-- Records provided follows --
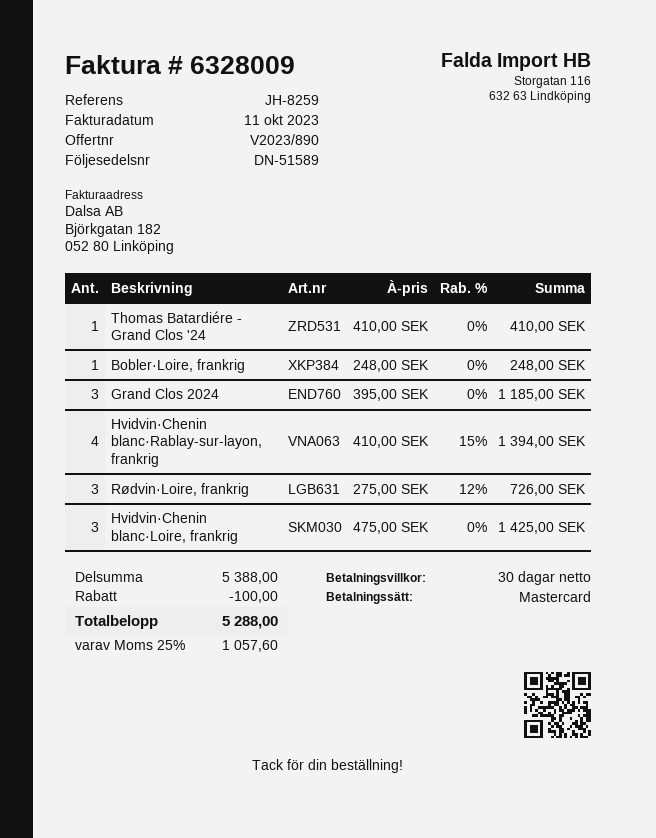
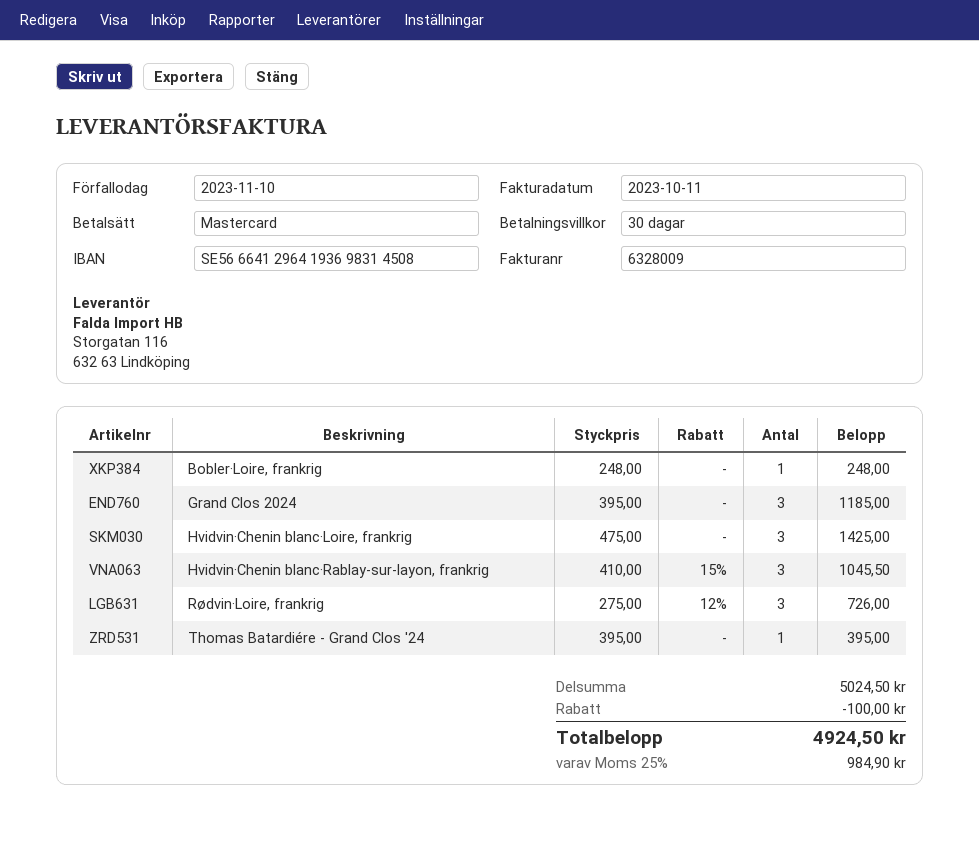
Thomas Batardiére - Grand Clos '24: 1 x 410.00 = 410.00 -> 1 x 395.00 = 395.00
Hvidvin·Chenin blanc·Rablay-sur-layon, frankrig: 4 x 410.00 - 15% = 1394.00 -> 3 x 410.00 - 15% = 1045.50
subtotal: 5388.00 -> 5024.50
tax: 25% = 1057.60 -> 25% = 984.90
total: 5288.00 -> 4924.50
-- Records provided concluded --
### Brief
Retype everything in the entries exactly except the pictures.

### Output below
Thomas Batardiére - Grand Clos '24: 1 x 410.00 = 410.00 -> 1 x 395.00 = 395.00
Hvidvin·Chenin blanc·Rablay-sur-layon, frankrig: 4 x 410.00 - 15% = 1394.00 -> 3 x 410.00 - 15% = 1045.50
subtotal: 5388.00 -> 5024.50
tax: 25% = 1057.60 -> 25% = 984.90
total: 5288.00 -> 4924.50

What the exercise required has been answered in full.